** What this task involves **
Copy out exactly the stretch of the listing below that begins at the line containing "- These disciplines" and ends at the line containing "- 3. Entrepreneurial", and copy nothing outside it.
● ● ● ●
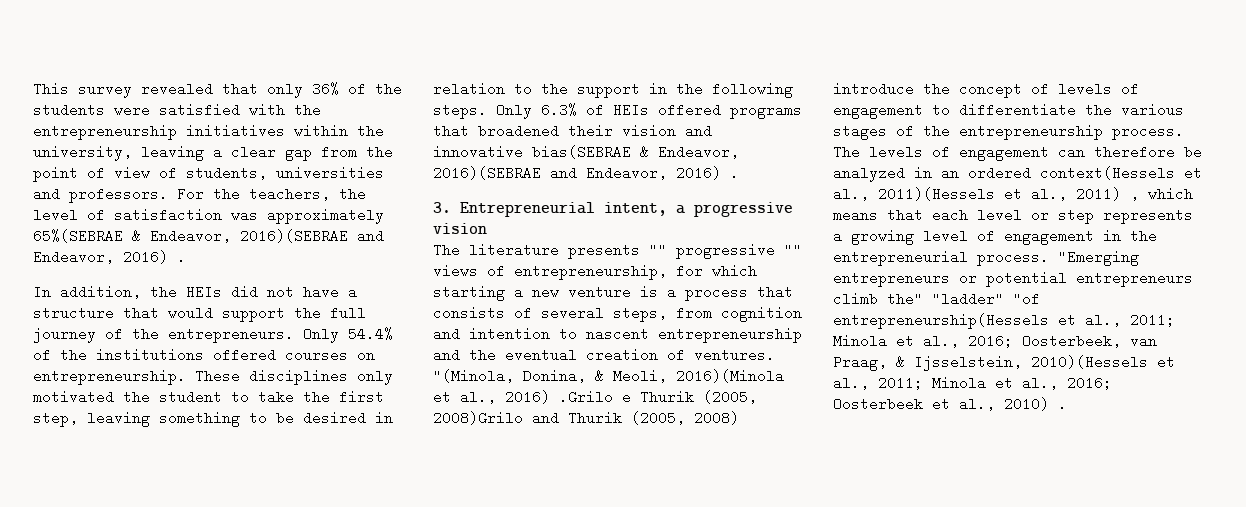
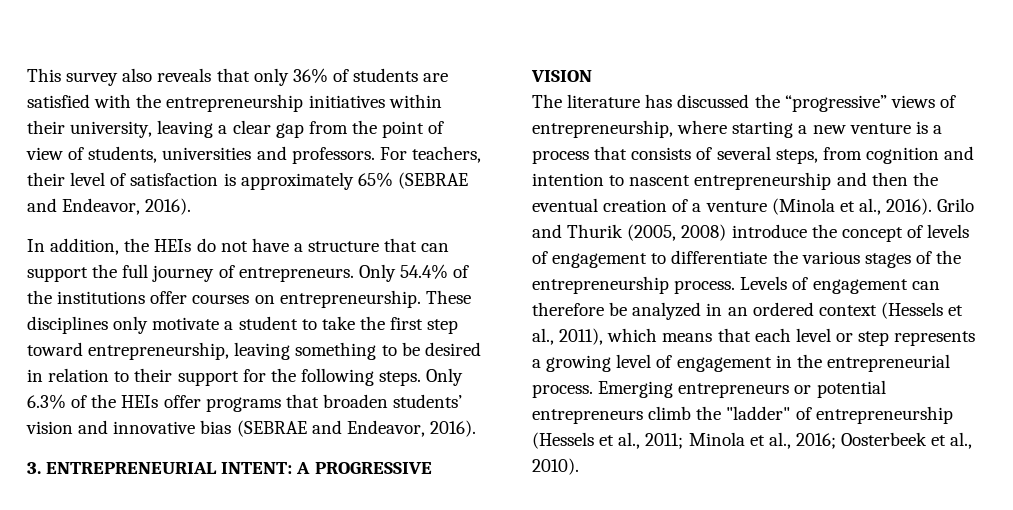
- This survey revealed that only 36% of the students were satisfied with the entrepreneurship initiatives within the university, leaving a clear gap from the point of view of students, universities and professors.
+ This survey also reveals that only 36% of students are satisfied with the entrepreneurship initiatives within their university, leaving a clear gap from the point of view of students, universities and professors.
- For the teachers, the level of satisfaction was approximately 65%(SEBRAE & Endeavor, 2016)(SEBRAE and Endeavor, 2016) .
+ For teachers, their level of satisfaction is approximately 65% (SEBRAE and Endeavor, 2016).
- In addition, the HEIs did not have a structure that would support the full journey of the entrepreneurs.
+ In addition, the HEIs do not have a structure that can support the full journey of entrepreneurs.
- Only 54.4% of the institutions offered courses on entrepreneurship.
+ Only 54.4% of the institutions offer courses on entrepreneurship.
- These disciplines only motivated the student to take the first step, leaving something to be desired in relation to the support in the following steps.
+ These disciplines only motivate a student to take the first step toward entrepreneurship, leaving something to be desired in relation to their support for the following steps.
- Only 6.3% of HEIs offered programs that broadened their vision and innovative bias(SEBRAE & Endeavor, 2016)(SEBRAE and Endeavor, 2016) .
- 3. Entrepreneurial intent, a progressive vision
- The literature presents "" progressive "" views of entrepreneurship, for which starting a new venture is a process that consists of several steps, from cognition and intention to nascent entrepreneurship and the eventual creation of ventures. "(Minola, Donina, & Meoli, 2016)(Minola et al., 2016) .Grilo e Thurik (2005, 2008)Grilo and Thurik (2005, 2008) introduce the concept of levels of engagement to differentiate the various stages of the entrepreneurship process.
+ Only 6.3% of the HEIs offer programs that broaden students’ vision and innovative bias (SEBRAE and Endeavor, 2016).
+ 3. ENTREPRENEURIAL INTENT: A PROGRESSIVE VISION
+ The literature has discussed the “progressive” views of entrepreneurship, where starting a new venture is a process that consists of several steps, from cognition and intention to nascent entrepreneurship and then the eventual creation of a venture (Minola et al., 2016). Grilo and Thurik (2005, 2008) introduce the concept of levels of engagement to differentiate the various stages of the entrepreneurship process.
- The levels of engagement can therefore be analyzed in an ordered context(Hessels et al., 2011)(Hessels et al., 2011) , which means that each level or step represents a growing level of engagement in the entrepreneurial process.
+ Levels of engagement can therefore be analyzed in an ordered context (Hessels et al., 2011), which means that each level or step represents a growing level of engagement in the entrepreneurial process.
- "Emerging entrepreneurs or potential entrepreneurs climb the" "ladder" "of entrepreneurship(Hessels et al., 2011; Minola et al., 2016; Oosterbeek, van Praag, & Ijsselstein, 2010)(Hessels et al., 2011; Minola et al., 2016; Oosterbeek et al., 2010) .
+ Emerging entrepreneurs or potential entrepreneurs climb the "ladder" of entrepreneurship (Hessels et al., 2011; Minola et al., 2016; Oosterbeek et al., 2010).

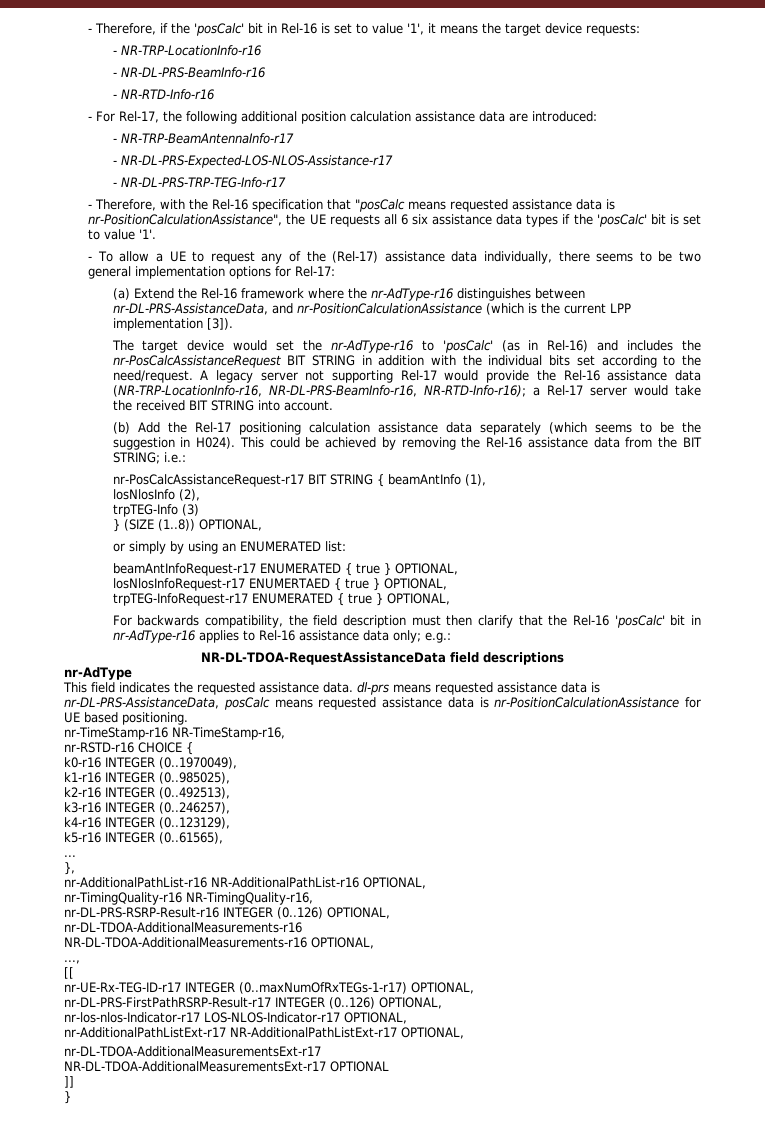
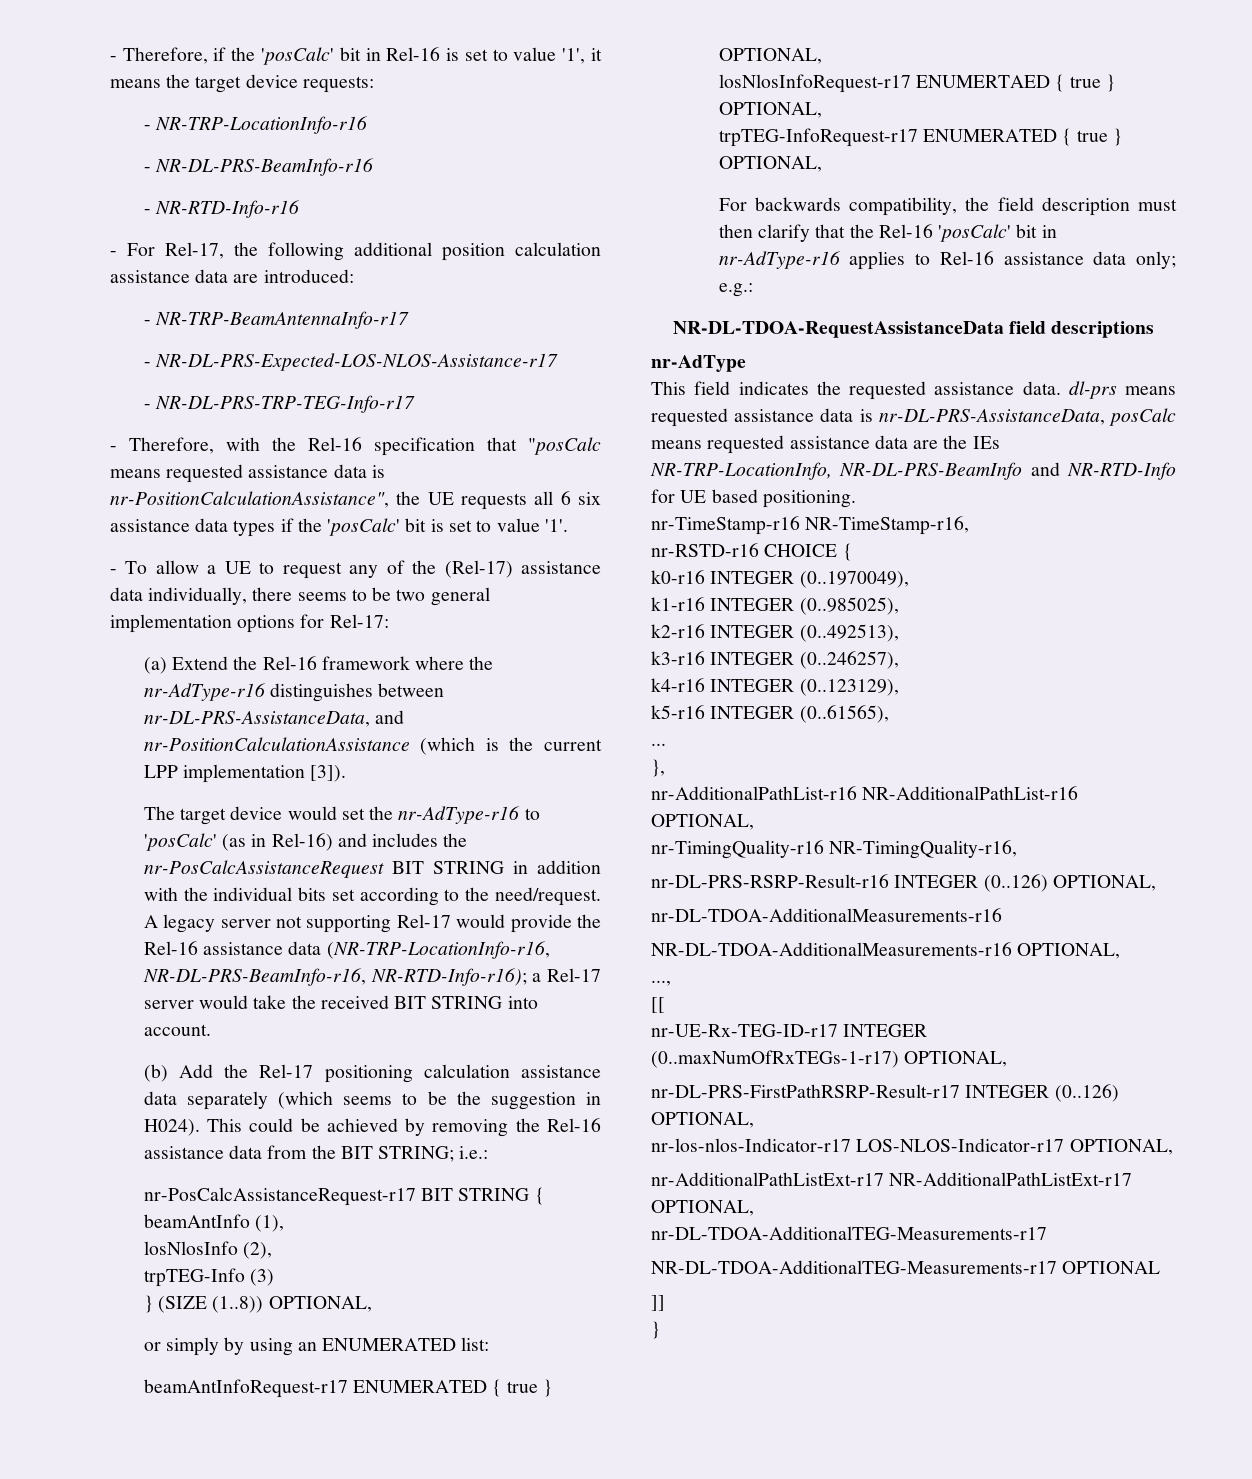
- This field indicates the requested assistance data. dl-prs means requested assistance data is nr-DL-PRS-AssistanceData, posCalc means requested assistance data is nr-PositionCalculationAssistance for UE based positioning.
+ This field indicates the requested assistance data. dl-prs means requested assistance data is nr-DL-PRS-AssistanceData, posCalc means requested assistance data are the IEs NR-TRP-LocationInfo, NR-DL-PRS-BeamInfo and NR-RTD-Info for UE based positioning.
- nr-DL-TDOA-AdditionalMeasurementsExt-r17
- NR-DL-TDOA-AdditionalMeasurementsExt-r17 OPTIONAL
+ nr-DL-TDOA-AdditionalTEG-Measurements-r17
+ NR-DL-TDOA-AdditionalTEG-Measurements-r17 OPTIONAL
● ● ● ●
** Result for this task **
- These disciplines only motivated the student to take the first step, leaving something to be desired in relation to the support in the following steps.
+ These disciplines only motivate a student to take the first step toward entrepreneurship, leaving something to be desired in relation to their support for the following steps.
- Only 6.3% of HEIs offered programs that broadened their vision and innovative bias(SEBRAE & Endeavor, 2016)(SEBRAE and Endeavor, 2016) .
- 3. Entrepreneurial intent, a progressive vision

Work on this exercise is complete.